The easement on the river parcel spurred Drainage Engineer Brent Setchell’s team at the Florida Department of Transportation into action. Setchell identifies opportunities for wildlife underpasses at highway bridges that span southwest Florida’s many small canals. When a road is being widened as part of major project, it can be cost effective to incorporate a wildlife crossing into the design as well.
An important aspect to consider when building a crossing is where exactly you’re funneling a 160-pound cat. Setchell would prefer not to send a parade of Florida panthers directly through someone’s backyard.
Setchell says that the key to long-term success in a crossing is “ensuring quality habitat remains on both sides of the bridge.”
So TNC did just that. Having already conserved the land north of SR 80, they agreed in 2015 to an easement on the parcel directly on the south side of the highway, a ranch where customers can hunt game animals for sport. The manager admits the panther isn’t great for the game ranch’s bottom line–one female panther was observed teaching her kittens how to hunt a specific species of African deer–but in the panther corridor of the state, you’re going to have them.
Everything a panther needs–for now
The panther now has a clear line to the river.
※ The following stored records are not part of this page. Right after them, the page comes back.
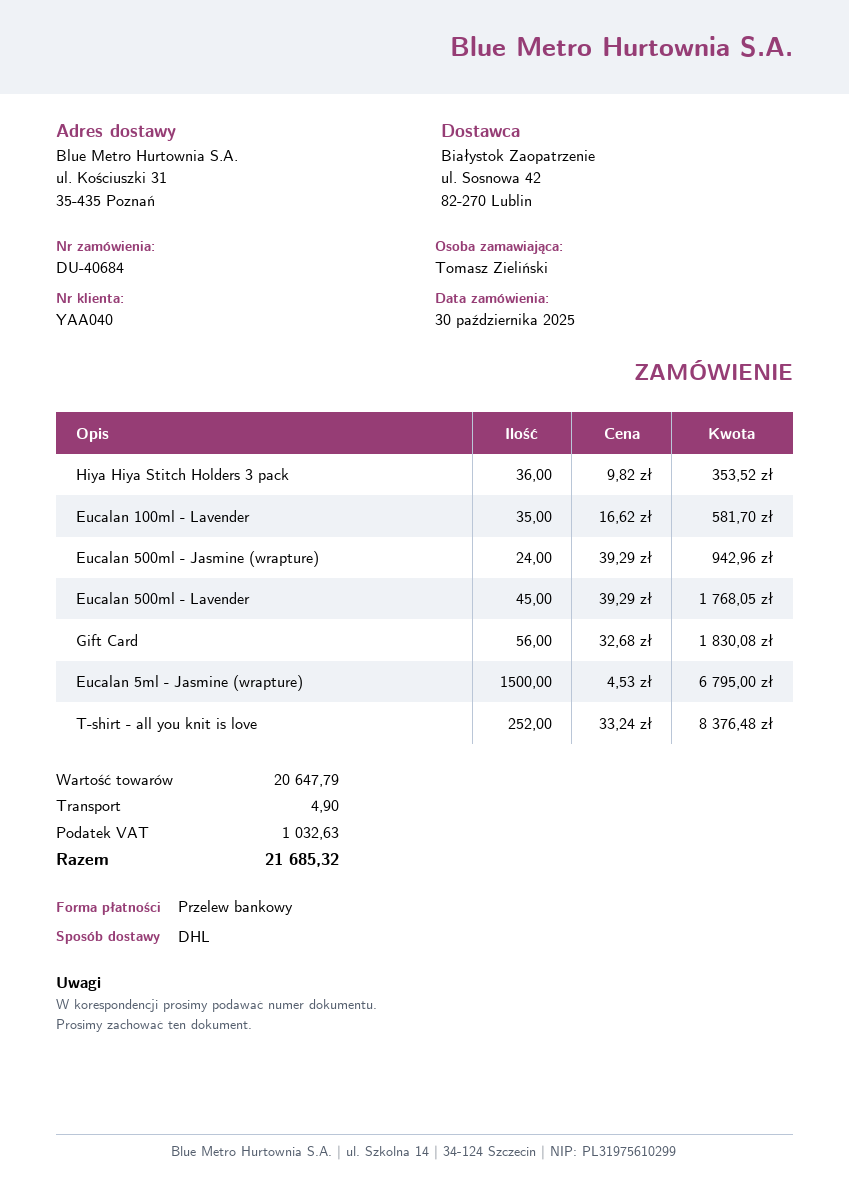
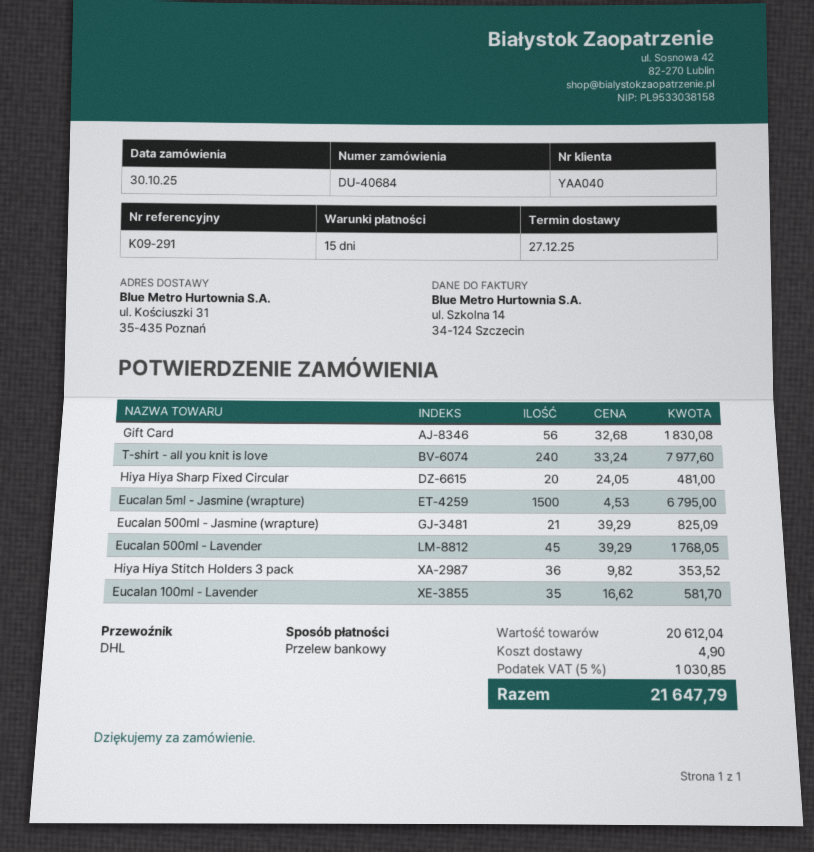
Eucalan 500ml - Jasmine (wrapture): 24 x 39.29 = 942.96 -> 21 x 39.29 = 825.09
T-shirt - all you knit is love: 252 x 33.24 = 8376.48 -> 240 x 33.24 = 7977.60
Hiya Hiya Sharp Fixed Circular: none -> 20 x 24.05 = 481.00
subtotal: 20647.79 -> 20612.04
tax: 1032.63 -> 1030.85
total: 21685.32 -> 21647.79

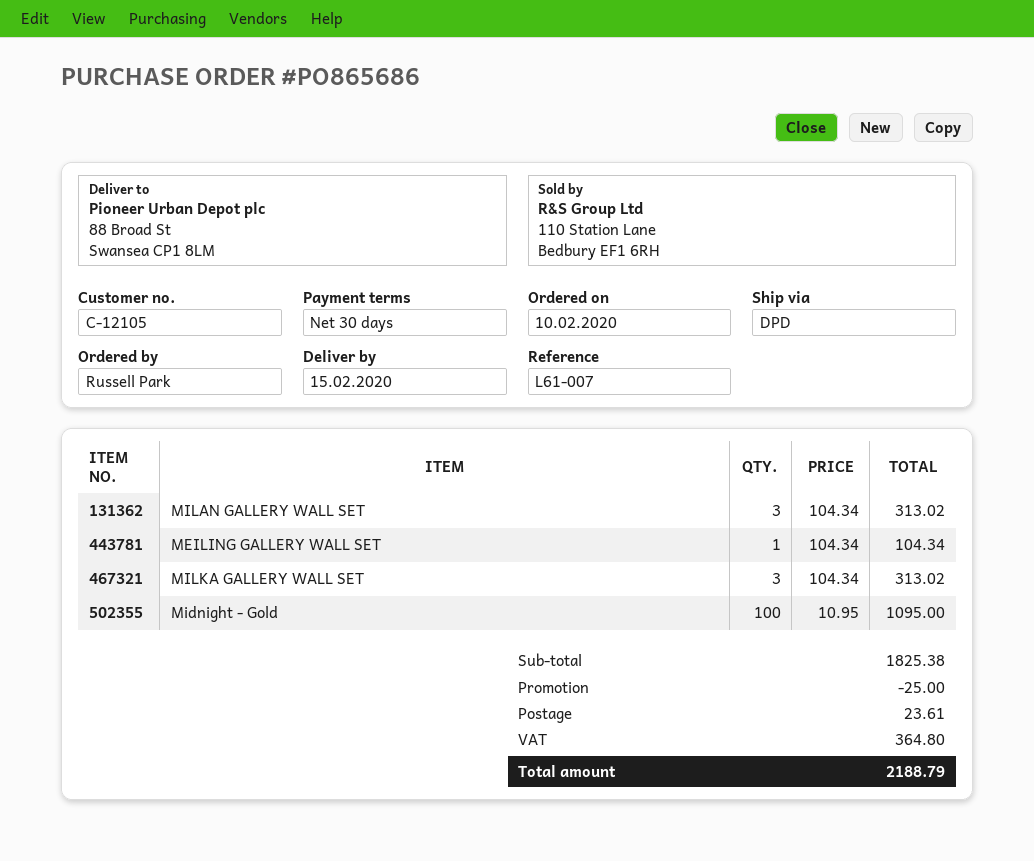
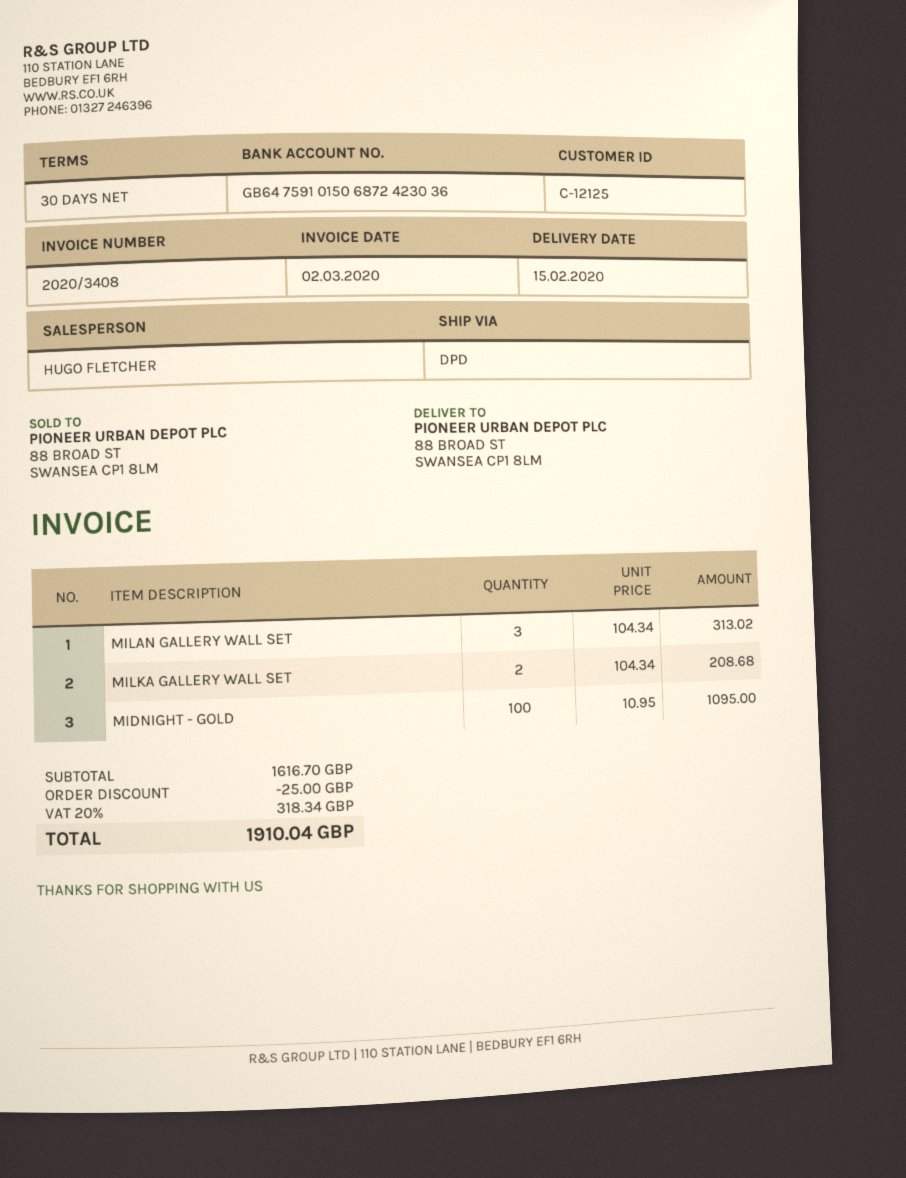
customer number: C-12105 -> C-12125
MEILING GALLERY WALL SET: 1 x 104.34 = 104.34 -> none
MILKA GALLERY WALL SET: 3 x 104.34 = 313.02 -> 2 x 104.34 = 208.68
subtotal: 1825.38 -> 1616.70
shipping: 23.61 -> none
tax: 364.80 -> 318.34
total: 2188.79 -> 1910.04

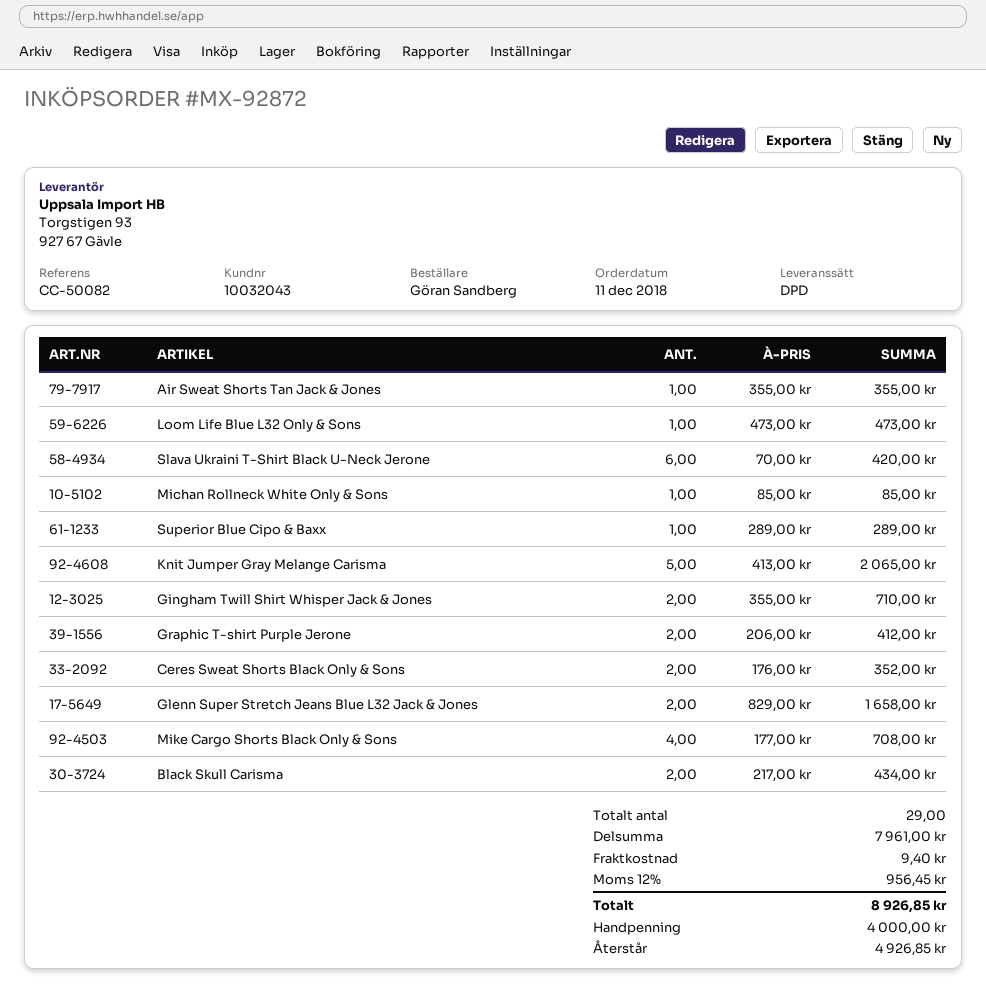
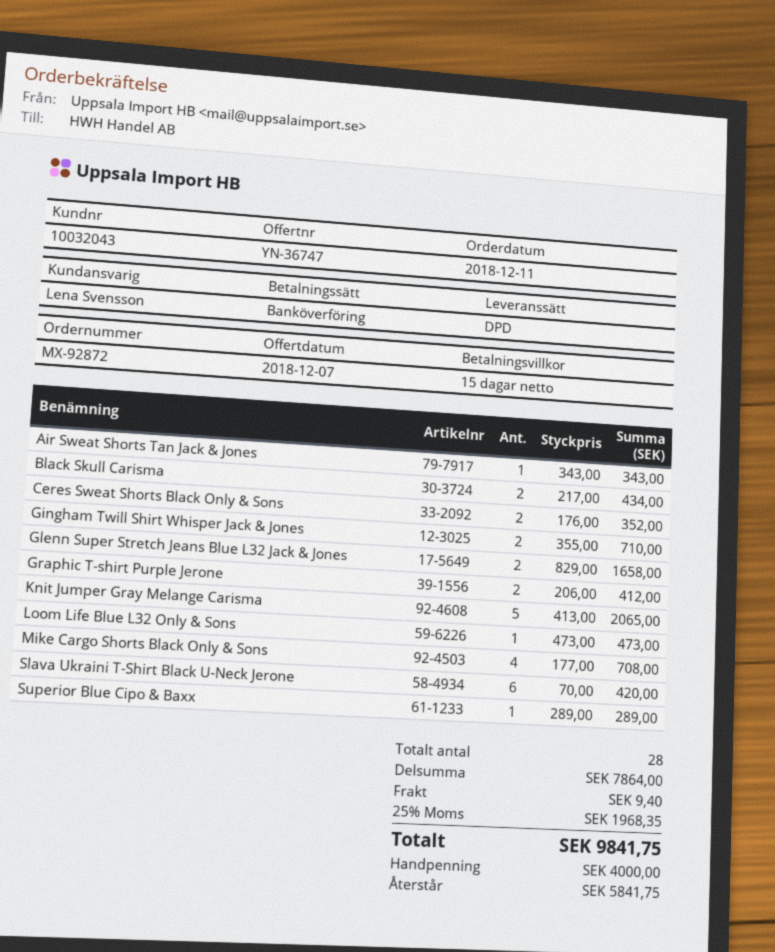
Air Sweat Shorts Tan Jack & Jones: 1 x 355.00 = 355.00 -> 1 x 343.00 = 343.00
Michan Rollneck White Only & Sons: 1 x 85.00 = 85.00 -> none
total quantity: 29 -> 28
subtotal: 7961.00 -> 7864.00
tax: 12% = 956.45 -> 25% = 1968.35
total: 8926.85 -> 9841.75
balance: 4926.85 -> 5841.75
But how friendly will the other side be once it crosses?
This was a concern of Mathews’s, who cites the many orange groves in the area that, as citrus’s profitability diminishes, could end up being sold to developers. The TNC team was able to secure an additional easement in the corridor, on an orange grove on the northern bank of the Caloosahatchee.
The property provides everything a Florida panther needs to raise her kittens: water, cover and prey in the form of feral hogs that go after fallen oranges and roots.
Like a good realtor, Mathews is looking to expand her territory and provide more options, even if her clients tend to be a little shy. “We think we've effectively protected the critical point where the cats cross. We're hopeful to make it a little wider in the future.”